Hiroaki Mikami, Kenji Fukumizu, Shogo Murai, Shuji Suzuki, Yuta Kikuchi, Taiji Suzuki, Shin-ichi Maeda, Kohei Hayashi
TL;DR
The paper investigates how synthetic pre-training data translates to real-task performance, proposing a scalable law that predicts fine-tuning error from pre-training size. Grounded in neural tangent kernel theory, the law L(n,s)=\delta(\gamma+n^{-\alpha})s^{-\beta} (and its simplified form L(n,s)≈D n^{-\alpha}+C) captures two interacting effects: pre-training convergence (rate α) and a transfer gap (C) that sets a floor.

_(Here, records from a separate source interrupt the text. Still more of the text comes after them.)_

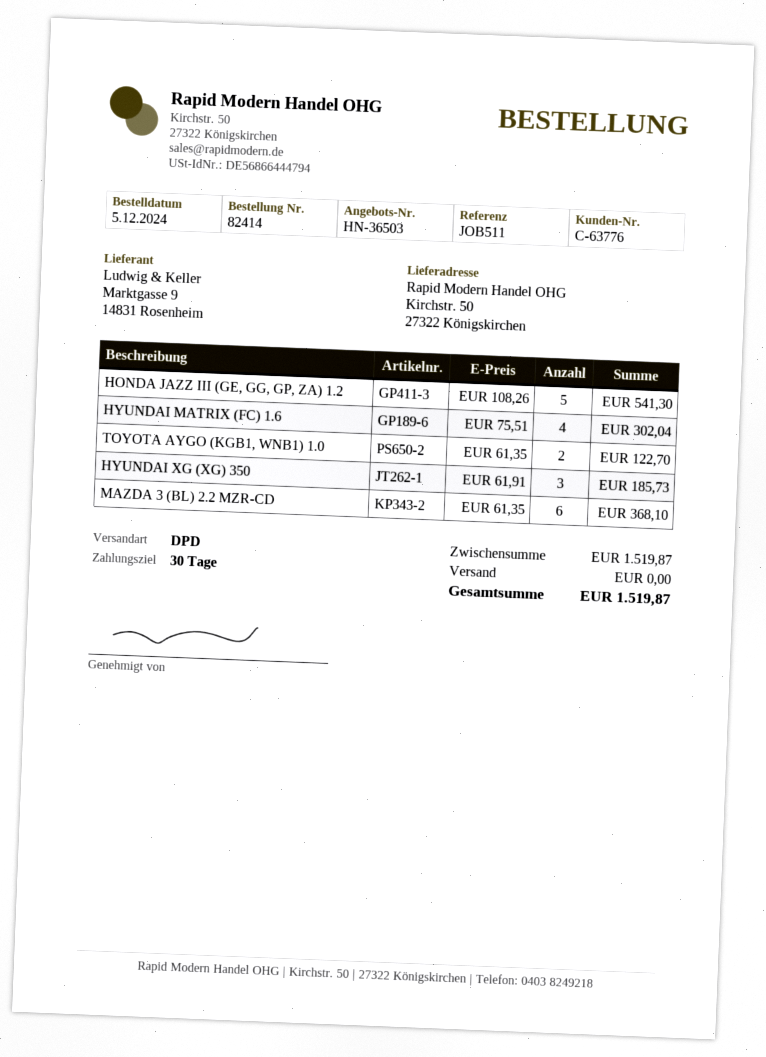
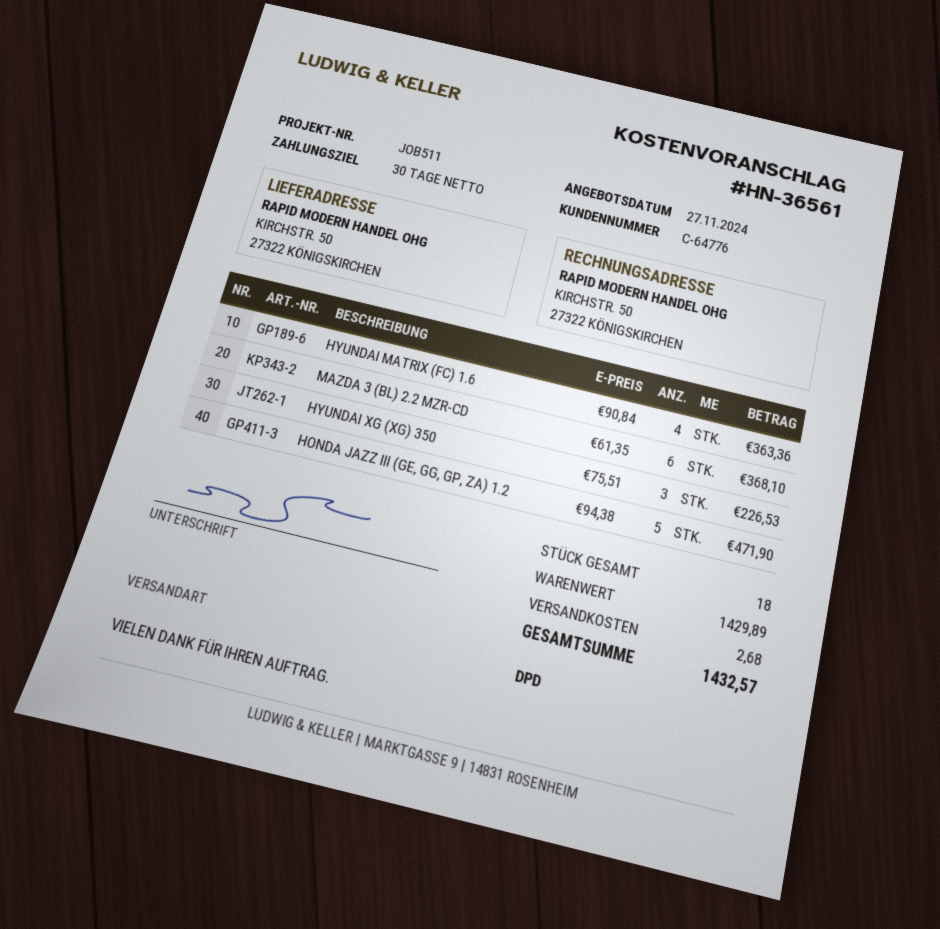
quote number: HN-36503 -> HN-36561
customer number: C-63776 -> C-64776
HONDA JAZZ III (GE, GG, GP, ZA) 1.2: 5 x 108.26 = 541.30 -> 5 x 94.38 = 471.90
HYUNDAI MATRIX (FC) 1.6: 4 x 75.51 = 302.04 -> 4 x 90.84 = 363.36
TOYOTA AYGO (KGB1, WNB1) 1.0: 2 x 61.35 = 122.70 -> none
HYUNDAI XG (XG) 350: 3 x 61.91 = 185.73 -> 3 x 75.51 = 226.53
subtotal: 1519.87 -> 1429.89
shipping: 0.00 -> 2.68
total: 1519.87 -> 1432.57

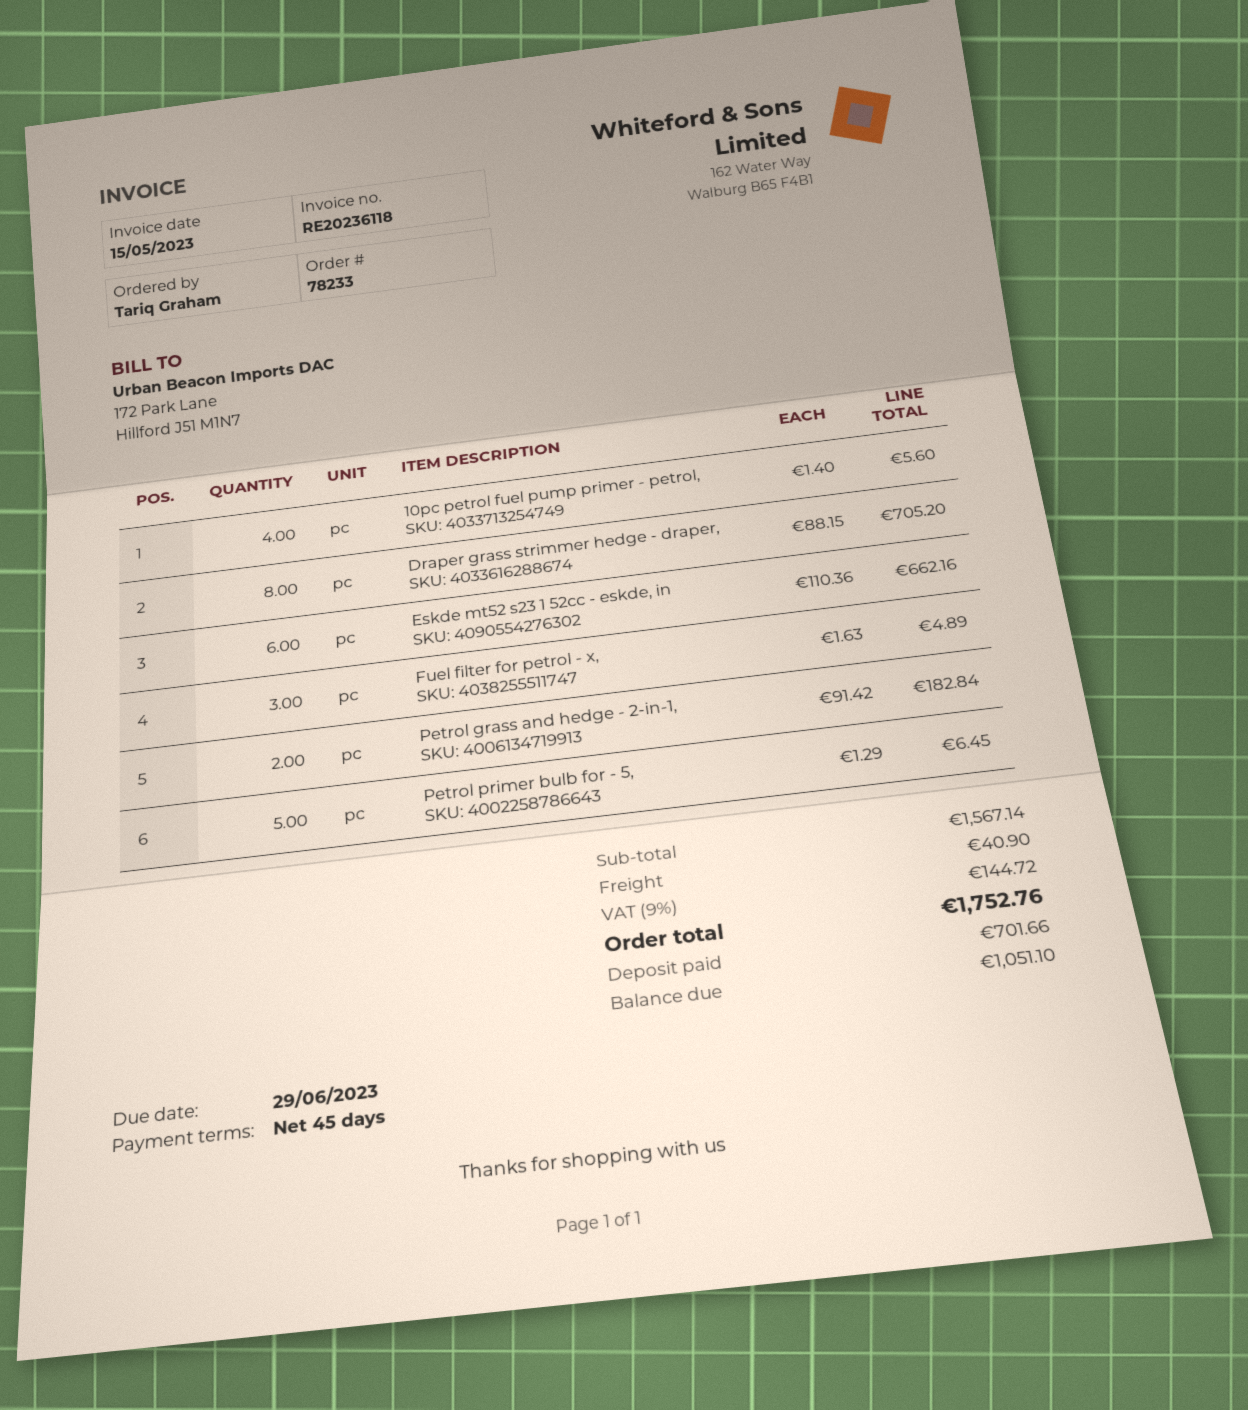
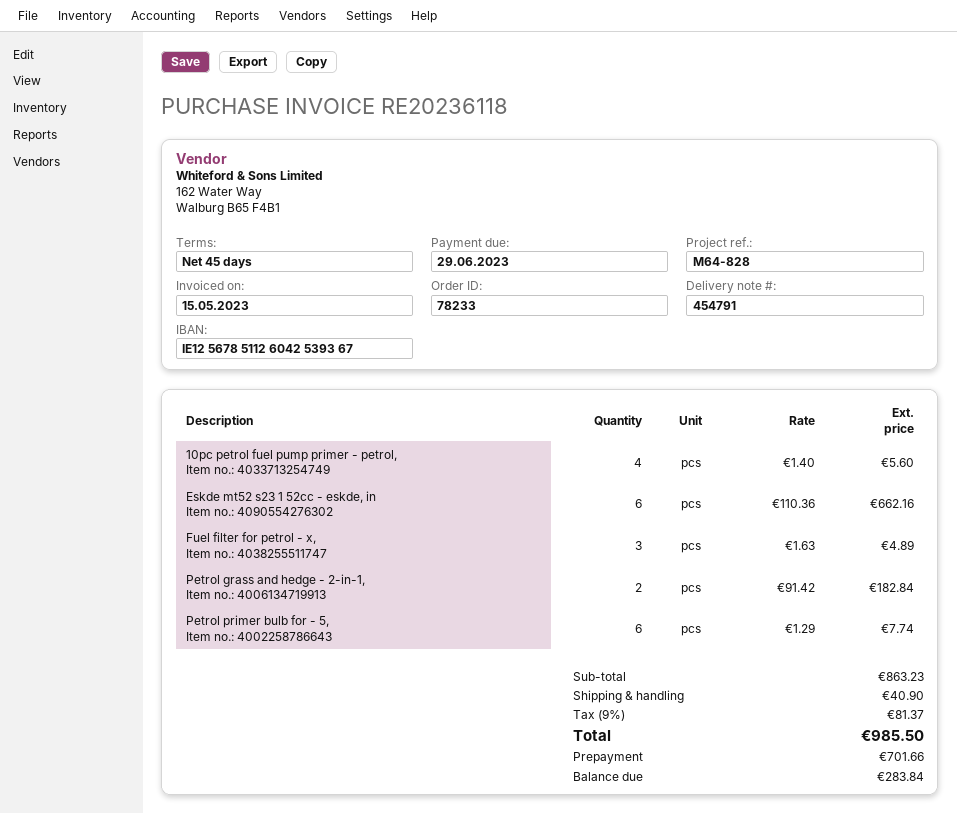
Draper grass strimmer hedge - draper,: 8 x 88.15 = 705.20 -> none
Petrol primer bulb for - 5,: 5 x 1.29 = 6.45 -> 6 x 1.29 = 7.74
subtotal: 1567.14 -> 863.23
tax: 9% = 144.72 -> 9% = 81.37
total: 1752.76 -> 985.50
balance: 1051.10 -> 283.84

The authors validate the law across multiple syn2real task pairs, model sizes, and data complexities, and provide a practical framework to decide whether to scale pre-training data or modify synthetic generation to reduce C. The study also shows larger models reduce the transfer gap, and that data complexity shapes both pre-training efficiency and transfer potential, offering guidance for synthetic data design and transfer learning strategies.
Abstract
Synthetic-to-real transfer learning is a framework in which a synthetically generated dataset is used to pre-train a model to improve its performance on real vision tasks. The most significant advantage of using synthetic images is that the ground-truth labels are automatically available, enabling unlimited expansion of the data size without human cost. However, synthetic data may have a huge domain gap, in which case increasing the data size does not improve the performance. How can we know that? In this study, we derive a simple scaling law that predicts the performance from the amount of pre-training data. By estimating the parameters of the law, we can judge whether we should increase the data or change the setting of image synthesis. Further, we analyze the theory of transfer learning by considering learning dynamics and confirm that the derived generalization bound is consistent with our empirical findings. We empirically validated our scaling law on various experimental settings of benchmark tasks, model sizes, and complexities of synthetic images.